様々な色の組み合わせで、江戸切子をもっと美しくし、その可能性を広げたい。昭和21年に創業し、色被せ硝子をずっと作り続けてきた中金硝子総合。江戸切子の特徴的な赤(銅赤)は、創業者の中村金吾が編み出したものです。美しい色へのこだわりを、ひとつひとつの製品に込めています。
▍技術詳細
職人の呼吸が生み出す、三層の「色被せ硝子」。
- 色被せ硝子は、複数の職人が呼吸を合わせてつくりあげます。調合した原料を1400度の炉で溶かし、棹(さお)で巻き取り、硝子を成形。一人の職人が色硝子を型に吹き込み、瞬時にもう一人の職人がベースとなる透明の硝子を吹き込みます。そこまでが、通常の色被せ硝子の工程。三層色被せ硝子は、さらにもう一層の色硝子を、同じく瞬時に吹き込むことで完成します。一瞬でもタイミングがずれれば、美しい層にはなりません。熟練の職人たちがチームを組むことで実現できる技術なのです。
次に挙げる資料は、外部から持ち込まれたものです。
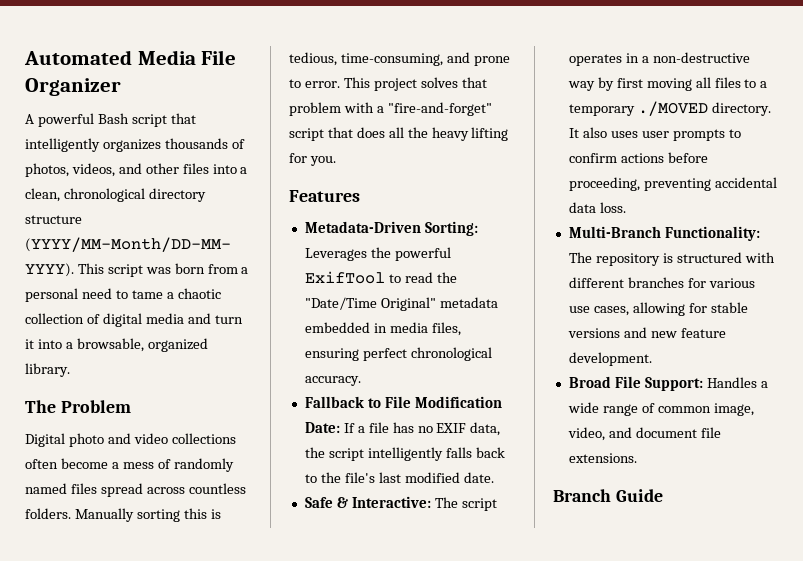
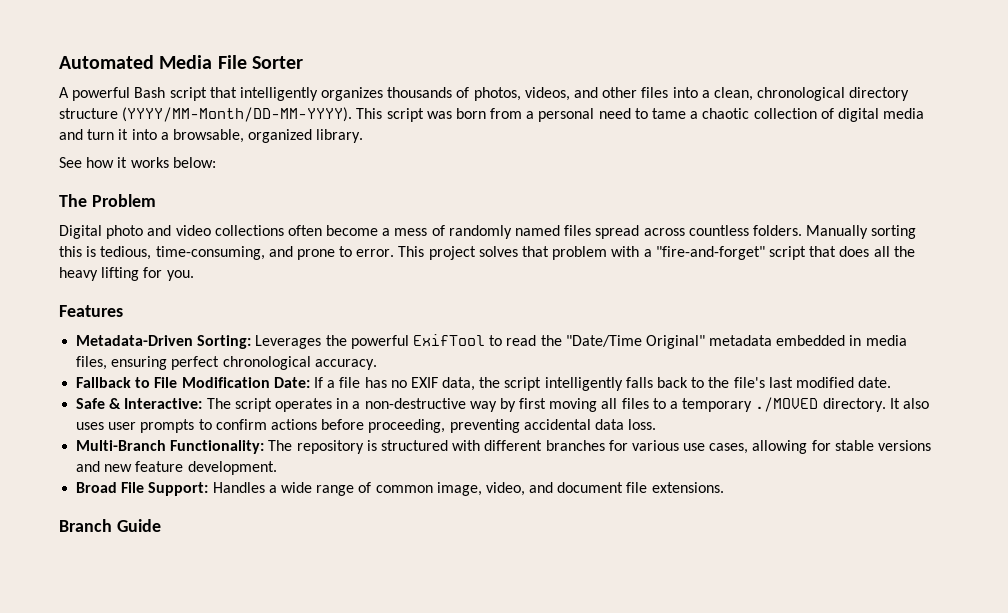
- Automated Media File Organizer
+ Automated Media File Sorter
+ See how it works below:

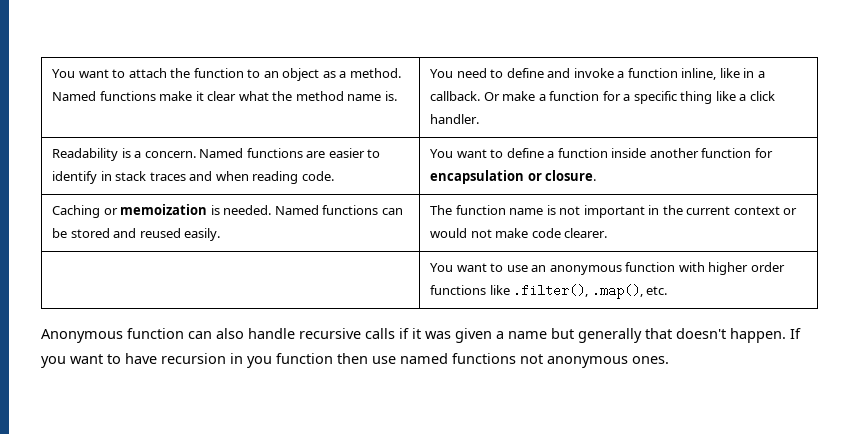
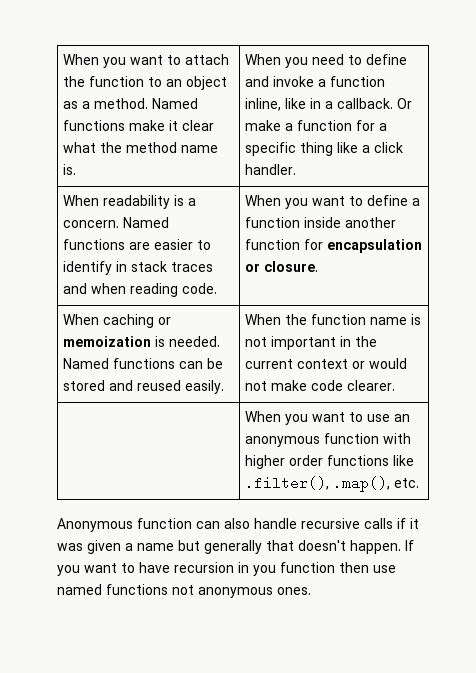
- You want to attach the function to an object as a method.
+ When you want to attach the function to an object as a method.
- You need to define and invoke a function inline, like in a callback.
+ When you need to define and invoke a function inline, like in a callback.
- Readability is a concern. Named functions are easier to identify in stack traces and when reading code. | You want to define a function inside another function for encapsulation or closure.
+ When readability is a concern. Named functions are easier to identify in stack traces and when reading code. | When you want to define a function inside another function for encapsulation or closure.
- Caching or memoization is needed. Named functions can be stored and reused easily. | The function name is not important in the current context or would not make code clearer.
+ When caching or memoization is needed. Named functions can be stored and reused easily. | When the function name is not important in the current context or would not make code clearer.
- | You want to use an anonymous function with higher order functions like .filter(), .map(), etc.
+ | When you want to use an anonymous function with higher order functions like .filter(), .map(), etc.

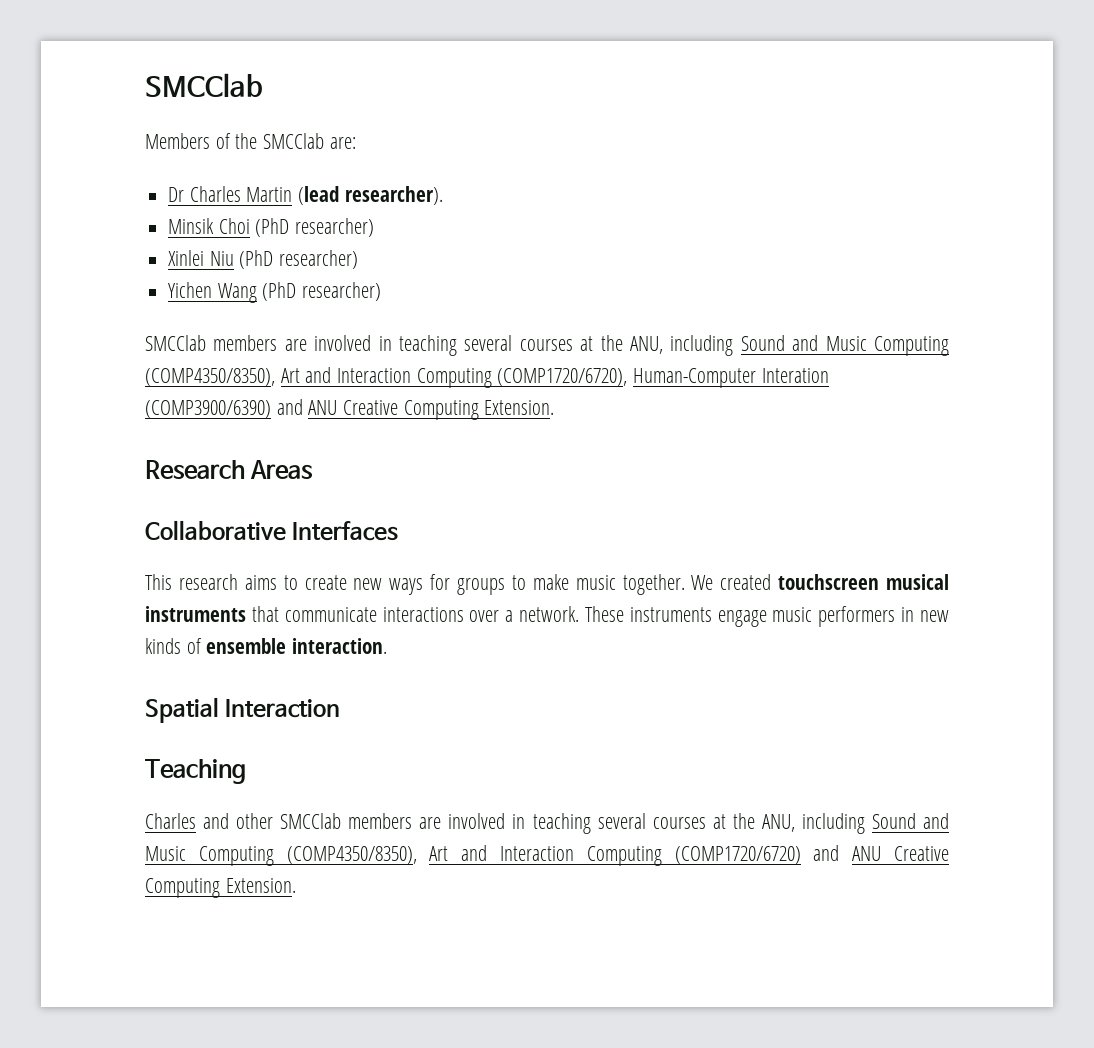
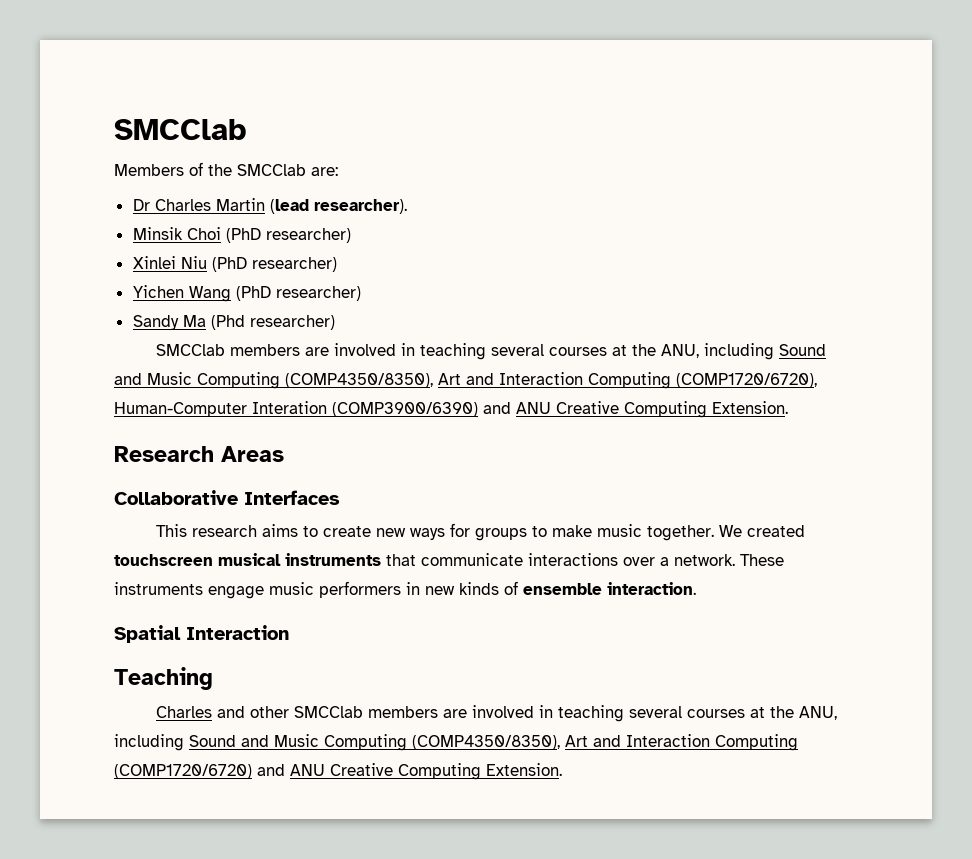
+ Sandy Ma (Phd researcher)

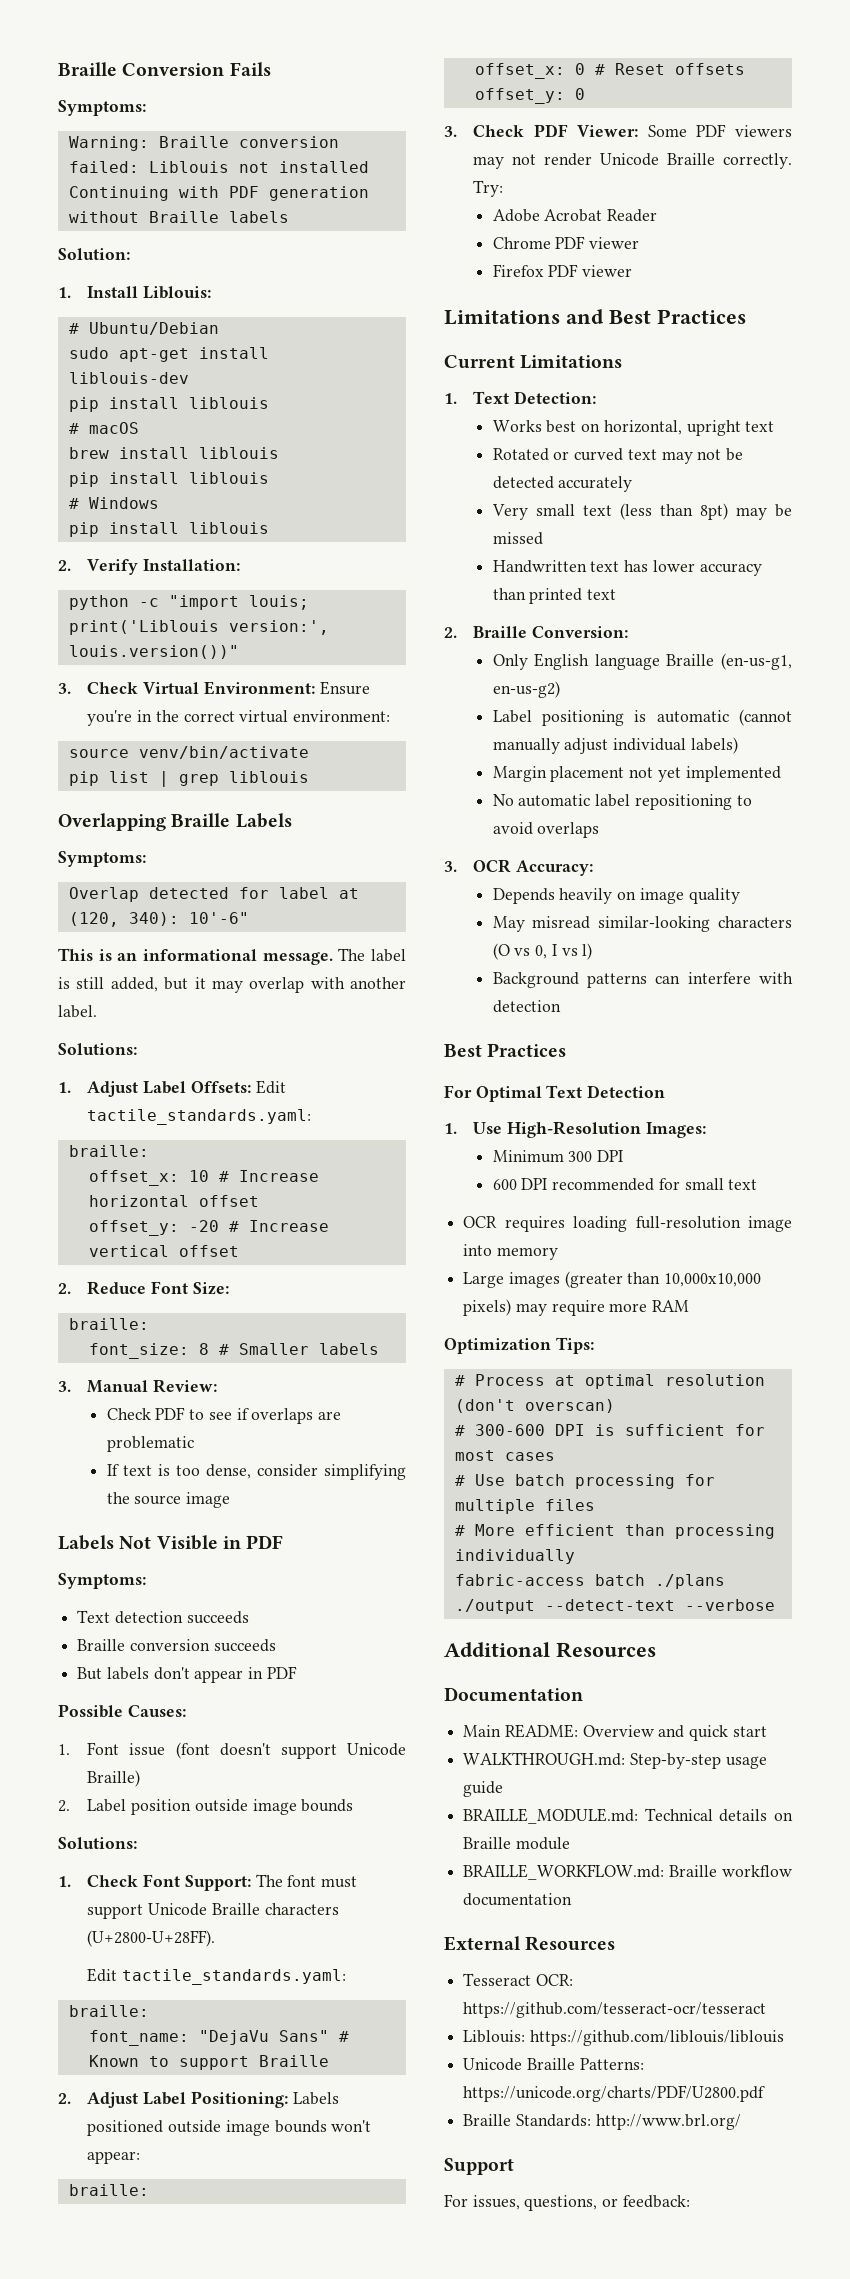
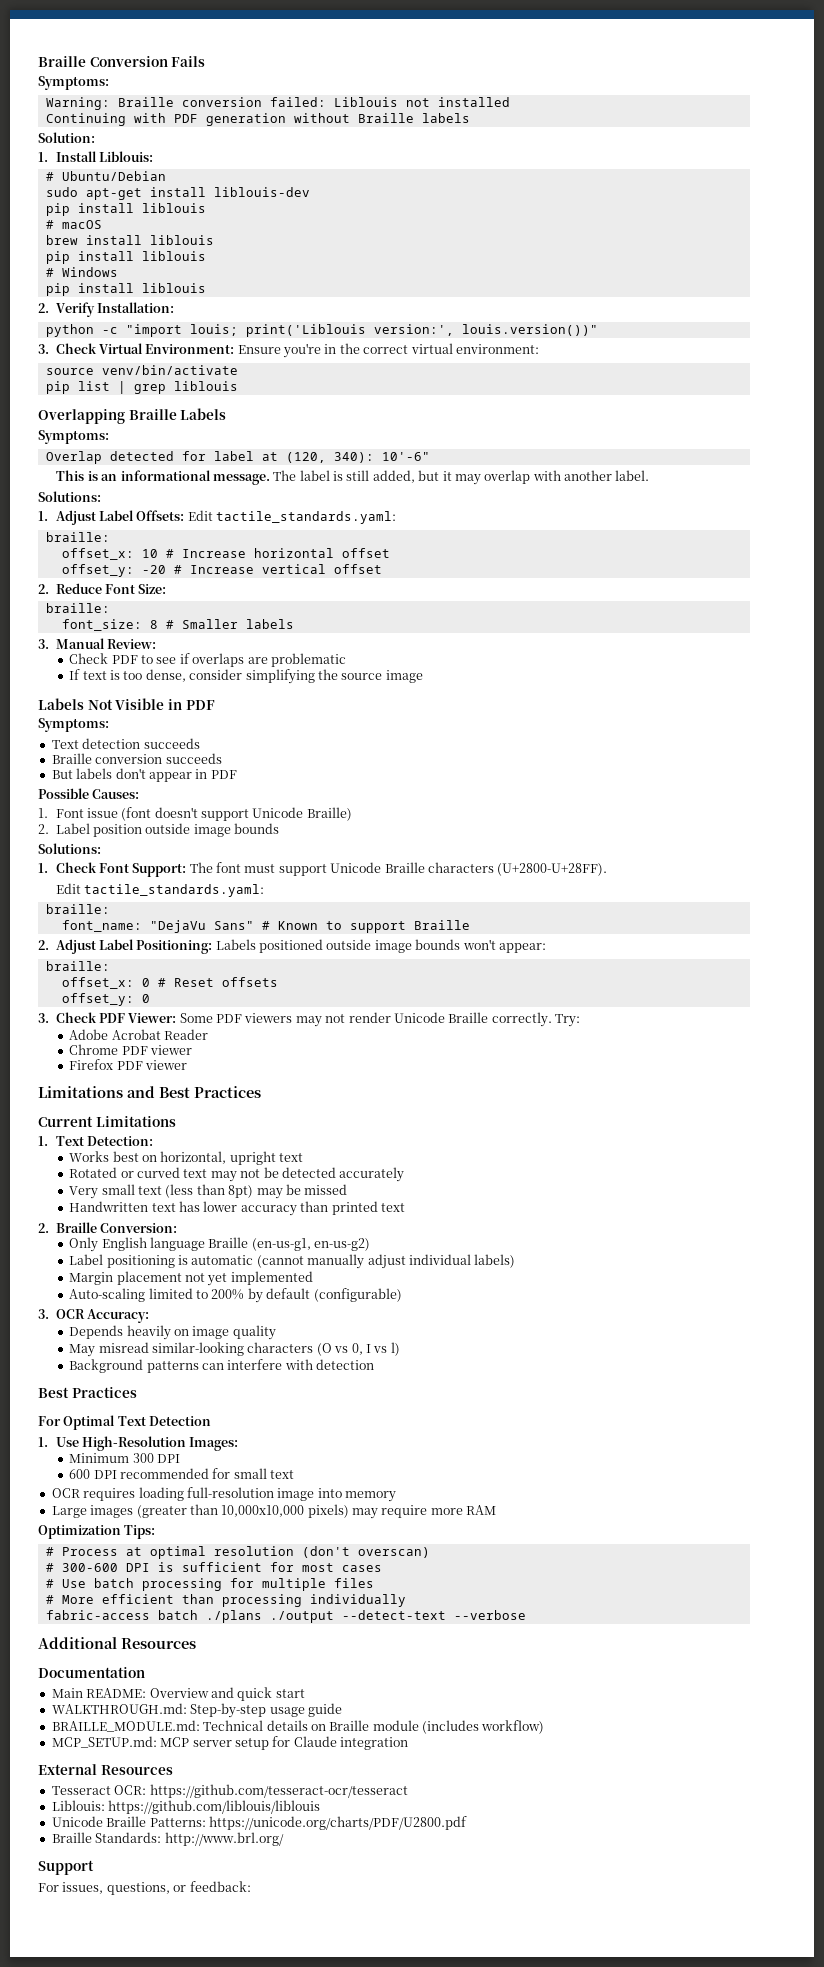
- No automatic label repositioning to avoid overlaps
+ Auto-scaling limited to 200% by default (configurable)
- BRAILLE_MODULE.md: Technical details on Braille module
- BRAILLE_WORKFLOW.md: Braille workflow documentation
+ BRAILLE_MODULE.md: Technical details on Braille module (includes workflow)
+ MCP_SETUP.md: MCP server setup for Claude integration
リスクを伴う内側のカット。それが生み出す、複層的な色合い。
- 通常、江戸切子は外側のみにカットをかけます。切子はダイヤ盤で模様を彫るのですが、同じ模様に別の種類のダイヤ盤や磨きのための木盤(きばん)をあて、磨き模様を付けていきます。通常、内側に模様を入れることはありません。ダイヤ盤が他の箇所にあたり、傷をつけるリスクがあるためです。そこにあえてチャレンジしたのが今回の製品です。三層色被せ硝子ならではの複層的な色の重なりを引き出すため、切子師が深くこだわった技術です。
▍製品詳細
三層色被せ硝子に描き出す、縁起のよい葡萄の紋様。
- 今回のロックグラスは、ベースをクリアな硝子とし、外側に空色の硝子、内側に緑の硝子を重ねた、三層の色硝子としました。外側からのカットに加え、内側からも磨きをかけることで、多彩な色合いや、色のグラデーションを楽しめるグラスに仕上がりました。彫り込んだ葡萄の紋様は、たくさんの実がなることから、子孫繁栄の象徴とされ、西洋、東洋を問わず、縁起のよいものとされています。持つ人の幸福を願い、お酒を飲む時間に鮮やかな彩りをもたらしたい。そんな願いから、このグラスは生まれました。
▍Wonder500認定商品:江戸切子ぐい呑み逆さ富士
- その名の通り、富士山をかたどったぐい呑み「逆さ富士」。小さな底から12本の切子が広がり、真上から見ると花火の形、逆さにすると富士山の形。一つで二度楽しめるぐい呑みです。
▍産学連携
伝統技術と新しい感性。 女子美術大学生と連携し、かつてない江戸切子を製作。
『ほしめぐり』
『TSUBAKI』
- 「工芸者と美大生が江戸川からこれからの伝統をデザインする」をコンセプトとした、新しい伝統工芸製品製作事業「えどがわ伝統工芸産学公プロジェクト」に参画。中金硝子総合が培ってきた伝統技術と、学生たちの新しい感性の融合により、今までにない江戸切子を製作しています。